Mr Jeffery Hevi, Human Resource Manager, Akatsi North District Assembly, has appealed to private investors to assist the district in the development of the Ave Dakpa Crocodile Resort to be a tourist attraction.
He said the district was a destination for tourists, holiday makers, and sightseers adding that, it could boast of the Ave Crocodile Resort, the “Bliza” (Maize Festival), and the Palm tree with multiple branches as tourism features.
Mr Hevi presenting the district profile in Ho during the Assembly Day as part of activities of the 5th Volta Trade and Investment Fair, said the people in communities with the attractions, were more than willing to express their hospitality to all visitors with guests houses and bars that could make them feel at home.
He said the Resort was the first commercialised in the region providing a home to about 40 crocodiles as the district committed to partner development partners to develop the potential.
Mr Hevi said there was equally the need to strengthen management systems of all sites and vigorously market them to attract more private capital to develop appropriate infrastructure to harness the full potentials that could be derived from tourism,
He said the district had untapped tourism potentials capable of transforming its economy as well as its overall contribution to the national income when fully developed.
“The beautiful landscapes, clean environment, and numerous eco-tourism sites make it one of the most important tourism areas in the country.”
Mr Hevi said the district’s land supported crop production and its location in the coastal/savannah transition permitted the cultivation of both forest and savannah crops including cassava, maize, pepper, groundnuts, plantain, pineapples, and beans.
He said the district was one of the few that had a comparative advantage in pineapple cultivation with a total of 2,250.5 hectares of area under cultivation adding that the, “vision is to become the leading producer of pineapple in the Volta Region and in the country at large.”
Mr Hevi said the district had a number of commercial pineapple farmers and several small-scale farmers with a total production of 6,076.35 metric tons in 2020.

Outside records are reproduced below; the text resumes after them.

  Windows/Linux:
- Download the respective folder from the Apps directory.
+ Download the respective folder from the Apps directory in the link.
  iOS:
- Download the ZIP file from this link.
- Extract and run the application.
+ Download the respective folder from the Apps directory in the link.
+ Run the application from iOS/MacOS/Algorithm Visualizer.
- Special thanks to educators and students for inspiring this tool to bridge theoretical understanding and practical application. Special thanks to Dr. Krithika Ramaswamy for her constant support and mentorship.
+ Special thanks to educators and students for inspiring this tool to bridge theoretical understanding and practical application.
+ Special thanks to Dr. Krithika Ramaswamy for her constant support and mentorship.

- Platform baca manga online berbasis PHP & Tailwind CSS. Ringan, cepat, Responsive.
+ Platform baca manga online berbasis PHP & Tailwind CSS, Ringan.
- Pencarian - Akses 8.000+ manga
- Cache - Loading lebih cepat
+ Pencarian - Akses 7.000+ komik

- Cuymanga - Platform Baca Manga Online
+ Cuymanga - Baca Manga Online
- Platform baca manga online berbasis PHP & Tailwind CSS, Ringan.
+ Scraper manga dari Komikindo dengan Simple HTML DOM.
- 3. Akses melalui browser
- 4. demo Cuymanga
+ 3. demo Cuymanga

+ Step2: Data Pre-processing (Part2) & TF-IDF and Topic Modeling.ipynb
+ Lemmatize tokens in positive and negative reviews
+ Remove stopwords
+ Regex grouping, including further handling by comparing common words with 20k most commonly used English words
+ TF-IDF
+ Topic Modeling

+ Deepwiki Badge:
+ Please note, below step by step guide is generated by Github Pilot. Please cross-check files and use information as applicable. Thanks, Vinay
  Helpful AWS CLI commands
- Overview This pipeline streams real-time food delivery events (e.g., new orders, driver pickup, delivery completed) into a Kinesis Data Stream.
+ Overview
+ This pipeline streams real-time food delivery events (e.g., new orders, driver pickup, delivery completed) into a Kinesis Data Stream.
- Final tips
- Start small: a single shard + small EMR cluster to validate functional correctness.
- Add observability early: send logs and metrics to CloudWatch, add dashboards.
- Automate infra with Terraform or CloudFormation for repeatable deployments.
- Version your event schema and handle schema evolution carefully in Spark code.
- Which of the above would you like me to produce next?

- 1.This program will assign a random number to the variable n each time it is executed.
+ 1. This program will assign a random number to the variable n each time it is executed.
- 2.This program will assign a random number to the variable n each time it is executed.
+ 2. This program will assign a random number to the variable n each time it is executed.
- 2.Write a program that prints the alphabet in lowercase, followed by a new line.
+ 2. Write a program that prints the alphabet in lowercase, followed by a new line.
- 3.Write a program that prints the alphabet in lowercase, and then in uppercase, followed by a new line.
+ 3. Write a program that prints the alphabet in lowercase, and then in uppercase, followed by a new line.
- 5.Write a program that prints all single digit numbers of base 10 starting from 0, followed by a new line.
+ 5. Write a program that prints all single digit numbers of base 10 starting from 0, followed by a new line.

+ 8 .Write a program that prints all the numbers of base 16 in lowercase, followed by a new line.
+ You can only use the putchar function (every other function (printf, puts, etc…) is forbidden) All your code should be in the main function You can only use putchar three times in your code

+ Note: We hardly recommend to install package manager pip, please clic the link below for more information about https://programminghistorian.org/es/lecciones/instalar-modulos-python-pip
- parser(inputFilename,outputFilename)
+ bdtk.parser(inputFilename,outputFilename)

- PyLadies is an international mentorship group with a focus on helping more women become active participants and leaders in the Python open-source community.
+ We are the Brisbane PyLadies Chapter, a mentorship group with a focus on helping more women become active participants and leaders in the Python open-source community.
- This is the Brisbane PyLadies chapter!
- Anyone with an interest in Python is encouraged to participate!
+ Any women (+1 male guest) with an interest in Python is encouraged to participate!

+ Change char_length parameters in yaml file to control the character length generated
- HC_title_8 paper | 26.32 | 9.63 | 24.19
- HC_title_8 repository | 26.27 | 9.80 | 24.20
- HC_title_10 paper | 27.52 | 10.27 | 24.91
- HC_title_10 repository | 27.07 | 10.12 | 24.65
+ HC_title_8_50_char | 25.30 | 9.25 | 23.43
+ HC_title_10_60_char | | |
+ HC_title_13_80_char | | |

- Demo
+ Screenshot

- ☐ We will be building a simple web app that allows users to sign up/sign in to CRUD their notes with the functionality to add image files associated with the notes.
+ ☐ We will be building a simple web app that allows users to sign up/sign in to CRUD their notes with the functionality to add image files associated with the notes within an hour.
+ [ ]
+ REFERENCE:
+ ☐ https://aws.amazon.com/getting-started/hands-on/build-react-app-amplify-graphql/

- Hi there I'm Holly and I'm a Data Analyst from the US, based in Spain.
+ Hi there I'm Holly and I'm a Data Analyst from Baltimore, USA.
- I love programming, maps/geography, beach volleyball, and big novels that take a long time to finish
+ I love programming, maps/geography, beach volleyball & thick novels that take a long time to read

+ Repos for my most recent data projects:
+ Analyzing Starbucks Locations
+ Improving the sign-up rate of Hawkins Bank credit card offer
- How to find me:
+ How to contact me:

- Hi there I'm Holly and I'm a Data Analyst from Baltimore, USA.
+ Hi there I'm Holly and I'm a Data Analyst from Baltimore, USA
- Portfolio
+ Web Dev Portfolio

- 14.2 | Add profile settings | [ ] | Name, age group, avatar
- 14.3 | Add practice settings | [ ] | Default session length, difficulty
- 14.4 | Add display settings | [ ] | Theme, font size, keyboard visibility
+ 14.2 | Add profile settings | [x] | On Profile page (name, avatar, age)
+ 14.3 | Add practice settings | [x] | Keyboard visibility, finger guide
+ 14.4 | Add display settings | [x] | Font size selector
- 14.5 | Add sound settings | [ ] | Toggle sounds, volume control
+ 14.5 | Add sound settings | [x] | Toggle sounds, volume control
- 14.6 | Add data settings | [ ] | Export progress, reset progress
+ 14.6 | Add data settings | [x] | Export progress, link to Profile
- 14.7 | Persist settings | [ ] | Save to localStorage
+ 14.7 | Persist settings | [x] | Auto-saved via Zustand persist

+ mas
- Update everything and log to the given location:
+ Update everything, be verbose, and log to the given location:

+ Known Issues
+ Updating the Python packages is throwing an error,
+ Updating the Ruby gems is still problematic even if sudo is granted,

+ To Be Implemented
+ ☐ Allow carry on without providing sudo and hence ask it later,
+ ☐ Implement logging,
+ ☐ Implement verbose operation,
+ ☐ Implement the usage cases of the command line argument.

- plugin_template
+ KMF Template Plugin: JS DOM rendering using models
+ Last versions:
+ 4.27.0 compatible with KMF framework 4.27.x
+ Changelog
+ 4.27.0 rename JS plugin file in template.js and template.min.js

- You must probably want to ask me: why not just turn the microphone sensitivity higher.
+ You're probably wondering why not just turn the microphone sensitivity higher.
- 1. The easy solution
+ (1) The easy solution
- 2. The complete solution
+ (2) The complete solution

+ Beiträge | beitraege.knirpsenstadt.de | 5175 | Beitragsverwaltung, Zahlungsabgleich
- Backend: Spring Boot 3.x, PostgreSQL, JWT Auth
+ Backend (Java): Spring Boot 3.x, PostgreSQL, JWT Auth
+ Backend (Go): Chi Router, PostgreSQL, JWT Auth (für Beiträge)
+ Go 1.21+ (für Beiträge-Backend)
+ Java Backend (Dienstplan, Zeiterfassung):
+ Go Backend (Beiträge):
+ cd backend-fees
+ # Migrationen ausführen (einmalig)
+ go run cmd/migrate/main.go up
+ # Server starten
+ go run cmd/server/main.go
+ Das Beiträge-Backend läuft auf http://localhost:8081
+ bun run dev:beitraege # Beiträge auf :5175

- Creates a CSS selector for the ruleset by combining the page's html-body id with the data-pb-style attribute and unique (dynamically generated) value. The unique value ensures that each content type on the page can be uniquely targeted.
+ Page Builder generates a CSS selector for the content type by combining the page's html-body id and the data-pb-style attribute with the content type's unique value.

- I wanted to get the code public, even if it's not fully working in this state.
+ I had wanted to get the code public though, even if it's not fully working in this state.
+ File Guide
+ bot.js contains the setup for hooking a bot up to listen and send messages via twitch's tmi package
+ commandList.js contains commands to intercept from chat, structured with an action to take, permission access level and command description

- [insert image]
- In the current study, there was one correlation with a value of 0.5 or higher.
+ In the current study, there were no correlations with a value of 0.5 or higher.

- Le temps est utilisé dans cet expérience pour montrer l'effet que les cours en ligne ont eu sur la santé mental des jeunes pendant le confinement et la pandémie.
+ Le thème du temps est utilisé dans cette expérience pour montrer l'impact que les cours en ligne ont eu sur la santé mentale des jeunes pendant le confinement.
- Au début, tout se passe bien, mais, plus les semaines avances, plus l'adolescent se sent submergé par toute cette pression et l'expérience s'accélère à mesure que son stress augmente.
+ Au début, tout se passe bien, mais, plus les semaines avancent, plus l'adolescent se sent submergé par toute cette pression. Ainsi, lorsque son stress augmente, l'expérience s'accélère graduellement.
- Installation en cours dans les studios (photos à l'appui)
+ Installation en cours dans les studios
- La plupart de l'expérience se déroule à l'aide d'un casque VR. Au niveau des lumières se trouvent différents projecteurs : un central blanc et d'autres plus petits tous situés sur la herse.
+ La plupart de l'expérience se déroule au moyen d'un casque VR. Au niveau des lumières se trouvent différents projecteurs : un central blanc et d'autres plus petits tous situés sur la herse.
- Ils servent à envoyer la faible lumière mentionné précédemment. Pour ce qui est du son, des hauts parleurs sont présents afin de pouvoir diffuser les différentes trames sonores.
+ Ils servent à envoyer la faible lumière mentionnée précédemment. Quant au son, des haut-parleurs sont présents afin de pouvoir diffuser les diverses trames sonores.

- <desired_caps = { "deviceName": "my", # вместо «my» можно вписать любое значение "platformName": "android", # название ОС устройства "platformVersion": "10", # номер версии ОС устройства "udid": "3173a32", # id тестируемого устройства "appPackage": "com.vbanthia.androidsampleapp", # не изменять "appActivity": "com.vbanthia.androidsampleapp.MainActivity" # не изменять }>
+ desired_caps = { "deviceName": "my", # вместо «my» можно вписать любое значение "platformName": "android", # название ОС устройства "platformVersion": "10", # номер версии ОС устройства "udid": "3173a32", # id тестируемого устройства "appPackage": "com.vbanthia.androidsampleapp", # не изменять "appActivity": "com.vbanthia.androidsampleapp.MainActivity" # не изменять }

“The climatic conditions, soil texture, structure and chemical composition, and readily available resources are all factors favourable for the production of pineapple on a commercial basis in the district.”
Mr Hevi said there were lands for both short- and long-term leases, most of the areas were easily accessible, thus, facilitating easy transport of fresh and perishable goods, and noted that any investor willing to go into pineapple, tomatoes, and maize cultivation was welcomed.
He said the district had clay, sand, gravels, and stones aggregates found in several areas which were useful in the construction industry adding that, feasibility studies on clay deposit at Dzalele; one of the areas, estimated that about 7 million tons of clay were available for exploitation for 130 years.